Моё прибытие всполошило гинекей, где едва стихнул встревоженный гомон и улеглась суматоха вокруг госпожи, разрешившейся трудно от бремени. Не иду к истомлённой. С ходу прямо к дитяти. Голова! И велика, и вроде бы странно приплюснута сверху... И так неприятно ударяет дисгармония черт. Так тягостно поражает. Настораживает. Удерживает... Стою. Не могу уйти. Приглядываюсь. Грубо скошенный лоб. Тяжело выдвинутая массивная челюсть с вывороченными, как у внуков Египта, нашлёпками толстых розовых губ. Нелепо оттопыренные, врозь и вкось треугольники вислых ушей. И шеве´лятся... Мерзость!

Но повивальные бабки согласно твердят, тараторят, частят. При запоздалых-то родах каких несказанных причин не стрясётся! не выпадет! не приключится!

Не серчай царь!

                      не гневайся!

не точи сердца

                    думою!

Все огрехи-

                    нескладицы

точно галька

                    теченьями

тихой струйкою

                    месяцев

посотрутся!

                    посгладятся!

Сочась ядом, вползало в душу подозренье. Выдумала Пасифаэ небылицу про быка, дабы прикрыть неприглядность будничных плутней распутницы, не умеющей с достоинством ждать мужа!

Между тем ребёнок рос непостижно быстро. И что ни день явственнее проступало уродство. Ступня раздваивалась в копыто. Шея вздувалась и укорачивалась. Голова, и без того несоразмерная, становилась крупнее и крупнее. Покрывающий её пушок не исчез. Но крепчая, сгущался в шерсть. А пониже макушки припухло с обеих сторон по шишке. И вскоре вытянулись. Ороговели. Не оставляя места сомнениям! Народ нарёк монстра МиНοтАврοм, Быкοм МиНοсА. Я повелел стегать плетьми прислужниц. И повинились. Каждую ночь, обернувшись тёлкой, Пасифаэ убегала в поле. Никто не смел ей перечить. Полагали, Воля богов!

Говорить он так и не выучился. Хотя, случалось, изумлял изрядной сметливостью. Нередко накатывали на него беспричинные шквалы буйства, и тёмно-синие, как у отца, глаза затопляла багровая лютость. Скрытен был. И безмерно прожорлив. Огромная пасть пугала обилием белых, здоровых зубов, без труда перемалывающих кости. Зачадил слушок, будто вечерами тайком покидает дворец и подкарауливает заблудившихся путников, а на рассвете стражники находят окровавленные одежды. Дабы унять глупые толки, пришлось заточить его в подземелье. Но раздававшийся порой дикий рёв лишал меня покоя.

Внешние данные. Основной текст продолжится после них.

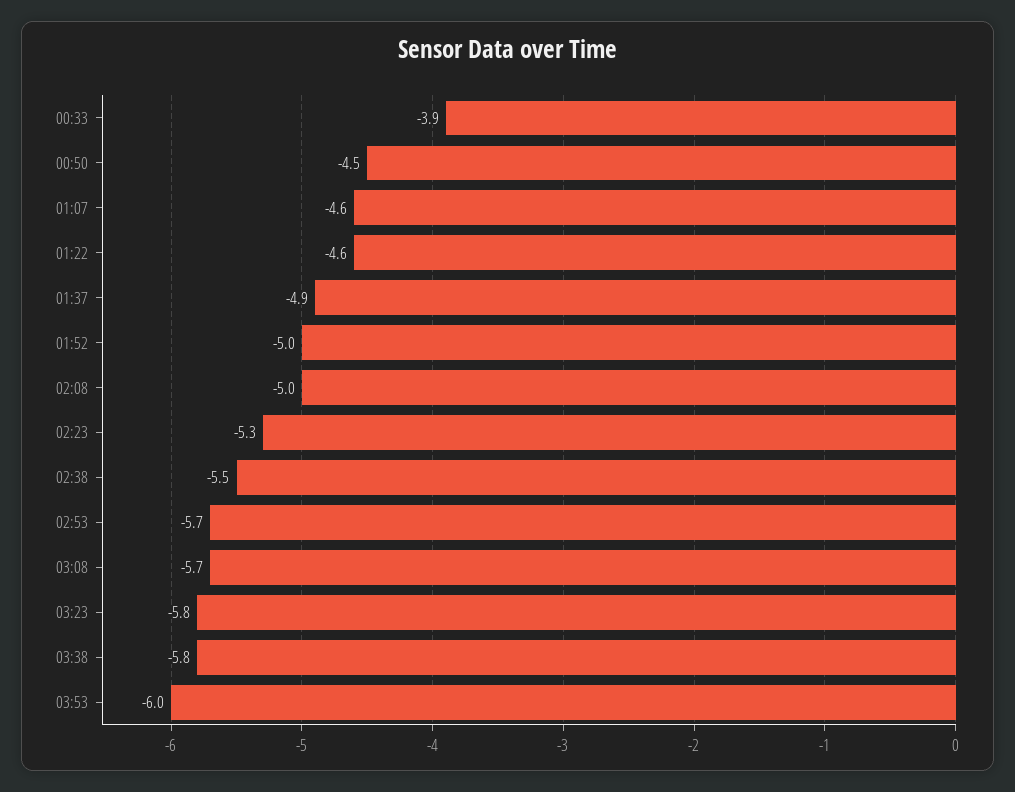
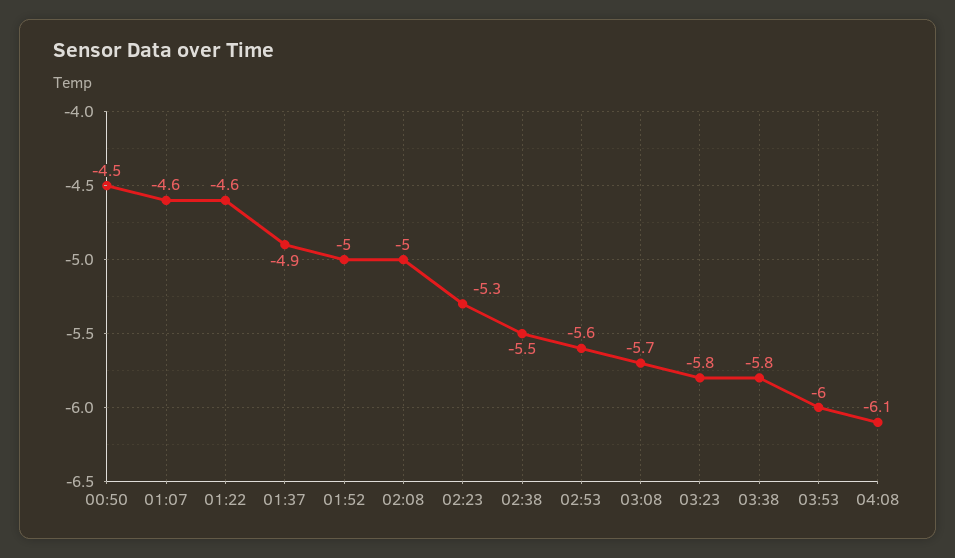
00:33: -3.9 -> none
02:53: -5.7 -> -5.6
04:08: none -> -6.1

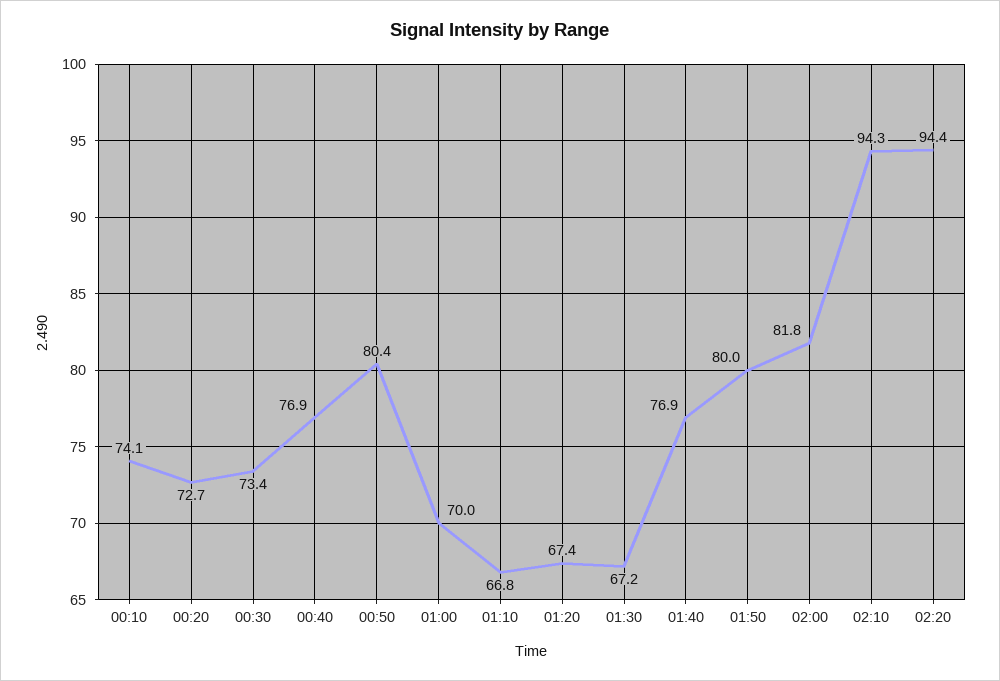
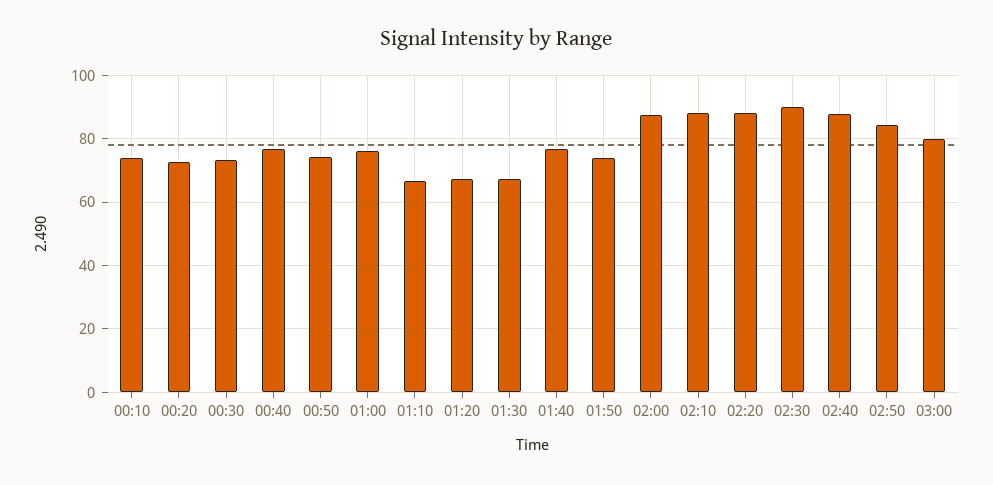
00:50: 80.4 -> 74
01:00: 70 -> 76
01:50: 80 -> 74
02:00: 81.8 -> 88
02:10: 94.3 -> 88
02:20: 94.4 -> 88
02:30: none -> 90
02:40: none -> 88
02:50: none -> 84
03:00: none -> 80

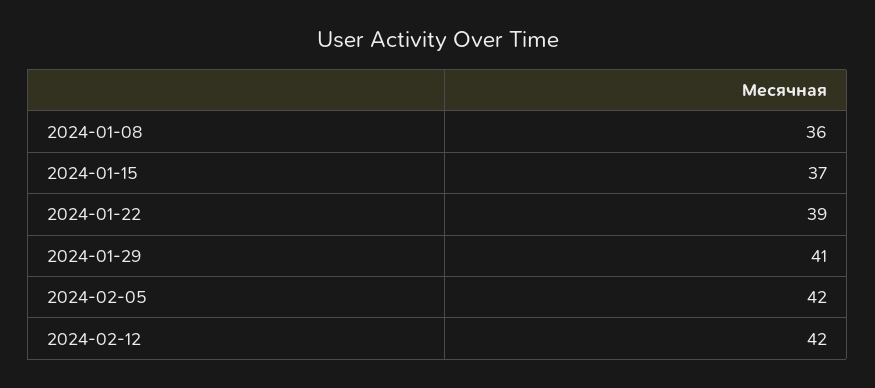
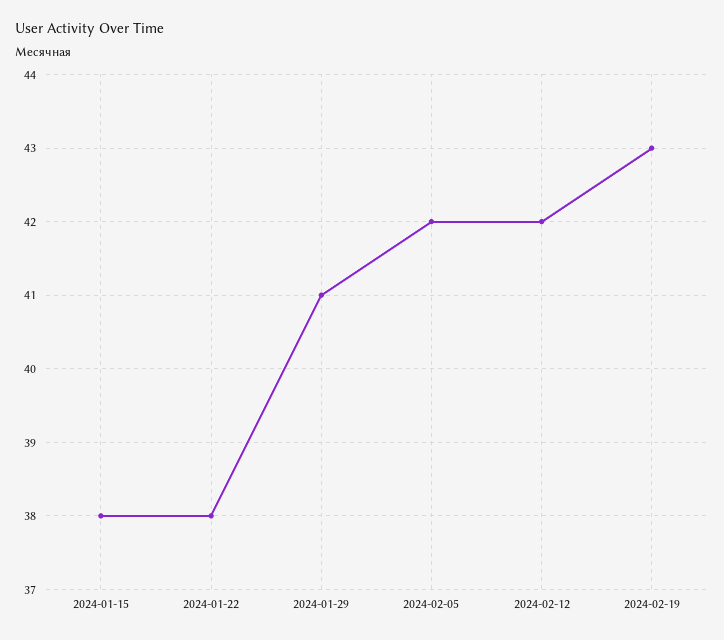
2024-01-08: 36 -> none
2024-01-15: 37 -> 38
2024-01-22: 39 -> 38
2024-02-19: none -> 43

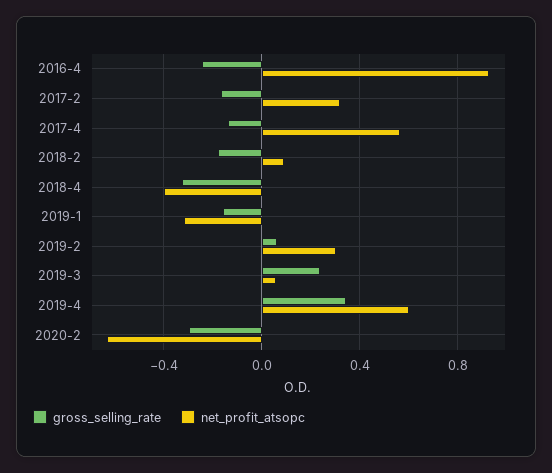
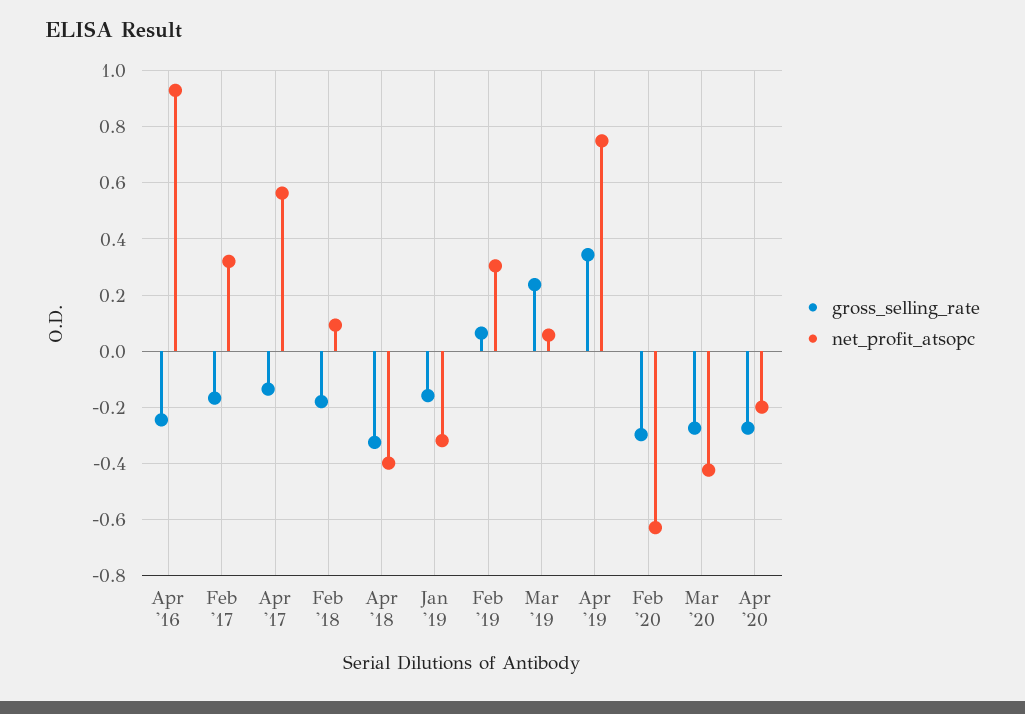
net_profit_atsopc, 2019-4: 0.6 -> 0.75
gross_selling_rate, Mar '20: none -> -0.275
net_profit_atsopc, Mar '20: none -> -0.425
gross_selling_rate, Apr '20: none -> -0.275
net_profit_atsopc, Apr '20: none -> -0.2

С превеликой радостью прикончил бы я ублюдка, кабы не риск подлить взгарного масличного масла в полыхающий жаром костёр Посейдонова гнева. Умилостивить бы прежде Владыку Вод! заклать четвероногое, навлёкшее на меня беду! Увы, слишком поздно. Беспощадный Кронид уже поразил бешенством проклятого. И, смертельно боднув пастуха, кому в высший почёт вменялась его неусыпная холя, он рванул, брызжа пеною, прочь с сочнотравья раздольных росистых лугов. Без устали мчит обуреваемый яростью. Вытаптывая посевы и выгоны. Разрушая встречные постройки. Наводя ужас на всё живое. Его неистовство несло гибель стране. Надвигалась чёрная угроза голода и разоренья.

9. Торжество лёта (отрывок из оратории «Дедал») 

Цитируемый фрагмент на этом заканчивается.